● **EXERCISE DETAILS**
From the first entry to the last, repeat them all exactly.

Change detection data:

[Start of section]

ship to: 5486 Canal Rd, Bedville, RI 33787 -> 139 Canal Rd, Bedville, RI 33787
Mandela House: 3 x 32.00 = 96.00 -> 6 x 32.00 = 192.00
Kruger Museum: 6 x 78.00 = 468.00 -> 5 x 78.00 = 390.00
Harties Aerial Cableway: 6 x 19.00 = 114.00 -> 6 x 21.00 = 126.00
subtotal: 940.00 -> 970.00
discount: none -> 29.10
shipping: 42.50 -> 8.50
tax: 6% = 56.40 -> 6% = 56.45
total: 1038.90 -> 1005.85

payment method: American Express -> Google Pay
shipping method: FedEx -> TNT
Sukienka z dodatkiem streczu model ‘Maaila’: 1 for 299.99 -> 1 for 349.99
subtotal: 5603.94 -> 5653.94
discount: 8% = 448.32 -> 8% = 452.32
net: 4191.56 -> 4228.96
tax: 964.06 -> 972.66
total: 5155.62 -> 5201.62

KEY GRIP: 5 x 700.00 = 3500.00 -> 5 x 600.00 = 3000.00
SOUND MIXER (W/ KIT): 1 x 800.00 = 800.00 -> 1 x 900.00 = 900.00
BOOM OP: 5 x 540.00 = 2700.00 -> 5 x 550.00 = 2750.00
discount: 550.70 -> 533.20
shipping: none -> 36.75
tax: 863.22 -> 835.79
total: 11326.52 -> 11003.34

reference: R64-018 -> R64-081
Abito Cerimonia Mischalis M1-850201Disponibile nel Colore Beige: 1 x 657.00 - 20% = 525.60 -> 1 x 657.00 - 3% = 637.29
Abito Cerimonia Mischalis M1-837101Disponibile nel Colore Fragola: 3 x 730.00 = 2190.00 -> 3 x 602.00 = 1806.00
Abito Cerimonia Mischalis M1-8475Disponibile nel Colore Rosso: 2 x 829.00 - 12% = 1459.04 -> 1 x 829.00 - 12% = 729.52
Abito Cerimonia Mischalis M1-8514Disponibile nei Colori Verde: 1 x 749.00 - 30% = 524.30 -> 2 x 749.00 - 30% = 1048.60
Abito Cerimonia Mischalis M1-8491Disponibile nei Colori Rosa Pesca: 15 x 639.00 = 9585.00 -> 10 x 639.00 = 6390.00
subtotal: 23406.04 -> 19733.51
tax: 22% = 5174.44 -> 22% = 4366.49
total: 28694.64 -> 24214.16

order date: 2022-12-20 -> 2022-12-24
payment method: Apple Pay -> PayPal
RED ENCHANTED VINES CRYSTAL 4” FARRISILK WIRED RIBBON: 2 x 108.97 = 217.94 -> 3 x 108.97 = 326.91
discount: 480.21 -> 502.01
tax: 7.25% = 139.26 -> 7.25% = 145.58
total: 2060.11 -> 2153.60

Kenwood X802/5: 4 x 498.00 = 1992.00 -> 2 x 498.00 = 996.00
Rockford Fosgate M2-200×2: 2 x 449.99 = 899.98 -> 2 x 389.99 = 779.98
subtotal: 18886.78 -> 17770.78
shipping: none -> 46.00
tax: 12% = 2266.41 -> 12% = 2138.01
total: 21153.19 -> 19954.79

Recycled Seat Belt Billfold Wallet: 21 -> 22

[End of section]

● **ANSWER SPACE**
ship to: 5486 Canal Rd, Bedville, RI 33787 -> 139 Canal Rd, Bedville, RI 33787
Mandela House: 3 x 32.00 = 96.00 -> 6 x 32.00 = 192.00
Kruger Museum: 6 x 78.00 = 468.00 -> 5 x 78.00 = 390.00
Harties Aerial Cableway: 6 x 19.00 = 114.00 -> 6 x 21.00 = 126.00
subtotal: 940.00 -> 970.00
discount: none -> 29.10
shipping: 42.50 -> 8.50
tax: 6% = 56.40 -> 6% = 56.45
total: 1038.90 -> 1005.85

payment method: American Express -> Google Pay
shipping method: FedEx -> TNT
Sukienka z dodatkiem streczu model ‘Maaila’: 1 for 299.99 -> 1 for 349.99
subtotal: 5603.94 -> 5653.94
discount: 8% = 448.32 -> 8% = 452.32
net: 4191.56 -> 4228.96
tax: 964.06 -> 972.66
total: 5155.62 -> 5201.62

KEY GRIP: 5 x 700.00 = 3500.00 -> 5 x 600.00 = 3000.00
SOUND MIXER (W/ KIT): 1 x 800.00 = 800.00 -> 1 x 900.00 = 900.00
BOOM OP: 5 x 540.00 = 2700.00 -> 5 x 550.00 = 2750.00
discount: 550.70 -> 533.20
shipping: none -> 36.75
tax: 863.22 -> 835.79
total: 11326.52 -> 11003.34

reference: R64-018 -> R64-081
Abito Cerimonia Mischalis M1-850201Disponibile nel Colore Beige: 1 x 657.00 - 20% = 525.60 -> 1 x 657.00 - 3% = 637.29
Abito Cerimonia Mischalis M1-837101Disponibile nel Colore Fragola: 3 x 730.00 = 2190.00 -> 3 x 602.00 = 1806.00
Abito Cerimonia Mischalis M1-8475Disponibile nel Colore Rosso: 2 x 829.00 - 12% = 1459.04 -> 1 x 829.00 - 12% = 729.52
Abito Cerimonia Mischalis M1-8514Disponibile nei Colori Verde: 1 x 749.00 - 30% = 524.30 -> 2 x 749.00 - 30% = 1048.60
Abito Cerimonia Mischalis M1-8491Disponibile nei Colori Rosa Pesca: 15 x 639.00 = 9585.00 -> 10 x 639.00 = 6390.00
subtotal: 23406.04 -> 19733.51
tax: 22% = 5174.44 -> 22% = 4366.49
total: 28694.64 -> 24214.16

order date: 2022-12-20 -> 2022-12-24
payment method: Apple Pay -> PayPal
RED ENCHANTED VINES CRYSTAL 4” FARRISILK WIRED RIBBON: 2 x 108.97 = 217.94 -> 3 x 108.97 = 326.91
discount: 480.21 -> 502.01
tax: 7.25% = 139.26 -> 7.25% = 145.58
total: 2060.11 -> 2153.60

Kenwood X802/5: 4 x 498.00 = 1992.00 -> 2 x 498.00 = 996.00
Rockford Fosgate M2-200×2: 2 x 449.99 = 899.98 -> 2 x 389.99 = 779.98
subtotal: 18886.78 -> 17770.78
shipping: none -> 46.00
tax: 12% = 2266.41 -> 12% = 2138.01
total: 21153.19 -> 19954.79

Recycled Seat Belt Billfold Wallet: 21 -> 22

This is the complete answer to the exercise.